I'm not the first one to mess things up like that. There have been some pretty famous examples where everyday folks have tried to fix art on their own, like a woman who tried to touch up this painting of Jesus. Her version, well, didn't turn out too good.

Saving art from deteriorating or making it look new again is what we call conservation. Take this 1660 painting by Charles Le Brun. When you do conservation right, the art is brought back to its original state. Looks as good as new. For this painting, it took 10 months to get Everhard Jabach and His Family looking good again.

It takes professionals with special training and tools to do the job right. In fact, the Cleveland Museum of Art has an entire center for conserving Chinese art. Take a look.

[Narrator] Yi-Hsia Hsiao is smoothing out the creases on a wet piece of pattered silk in the Asian Painting Lab.

- I'm art doctor. I save art life.

[Narrator] Her work requires precision. She studies the fabric for any debris, and when she finds something, she carefully plucks it away with tweezers.

- So we actually don't wear a sweater when we're doing this process. Because you will imagine if this is, you know, and the bits of sweater, and it's like, oh.

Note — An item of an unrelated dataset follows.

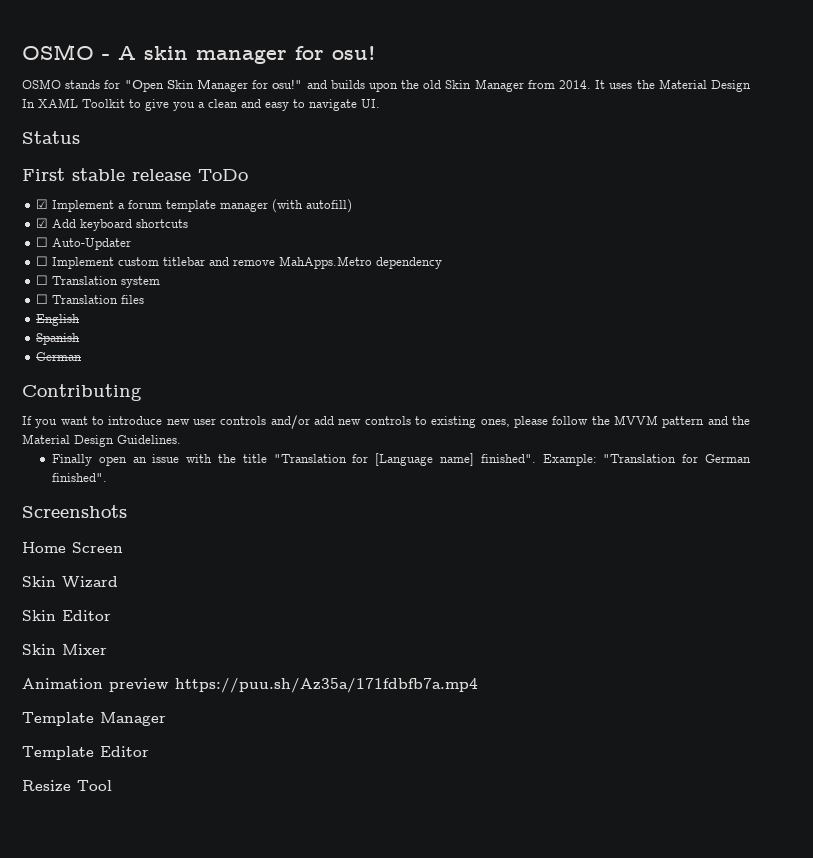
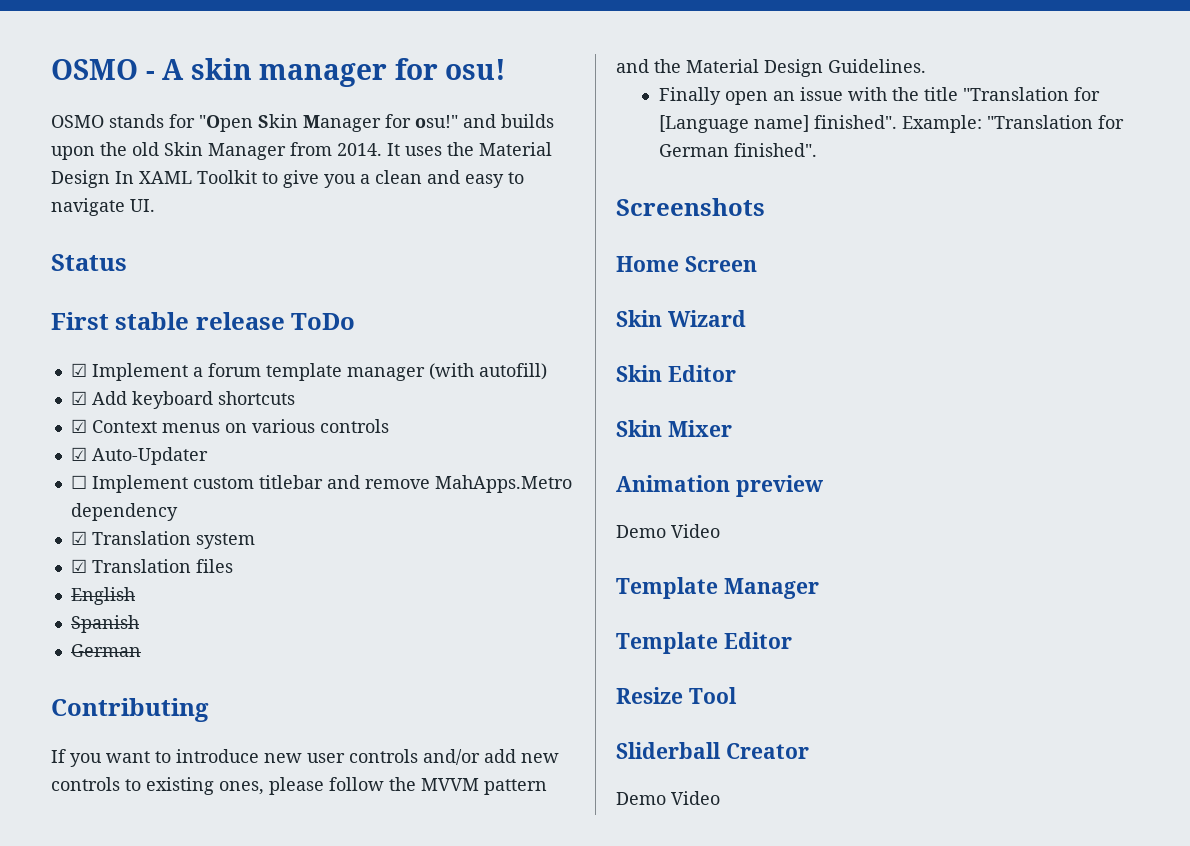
[36,237,49,247] ☐ -> [70,419,389,433] [70,447,87,461] ☑ Context menus on various controls // ☑
[36,275,49,285] ☐ -> [70,531,87,545] ☑
[36,294,49,304] ☐ -> [70,559,87,573] ☑
[175,678,478,693] https://puu.sh/Az35a/171fdbfb7a.mp4 -> [616,524,720,538] // Demo Video
(112, 785) none -> [616,742,809,759] [616,791,720,805] // Sliderball Creator // Demo Video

[Narrator] She is preparing one of three new linings or layers for an 18th century silk painting the Cleveland Museum of Art acquired in June.

- The painting's condition is fair. It's not bad. But the mounting itself, it was very bad. It was short, and then the color was not right.

[Narrator] She has been working on the new mounting for several weeks. That included removing the backing of the painting, which had become rumpled and faded. She is replacing it with new linings made of silk glued to a special paper.

- When it's even out, the paste is even out, then we apply the very thin xuan paper on the back and then just laminate that together. And when it's dry, then it's time for toning.

[Narrator] After the new linings are colored and dry, she measures and cuts a border for the painting and tries not to make any mistakes.

- It would redo everything, so you better not screw up

[Narrator] The painting was purchased from a gallery in New York, and the museum staff knew then it needed work before going on display.

- We are preserving not only the object, but the story of the object. So we are trying to slow down the inevitable deterioration of an object. Everything will age, as we do, and we're here to just slow down that process as much as we can, so we can pass on our collection to the generations to come.

- Now that it's nice and flat with two colors, mounting would be appropriate for this painting, especially for this lady I'm happy with that.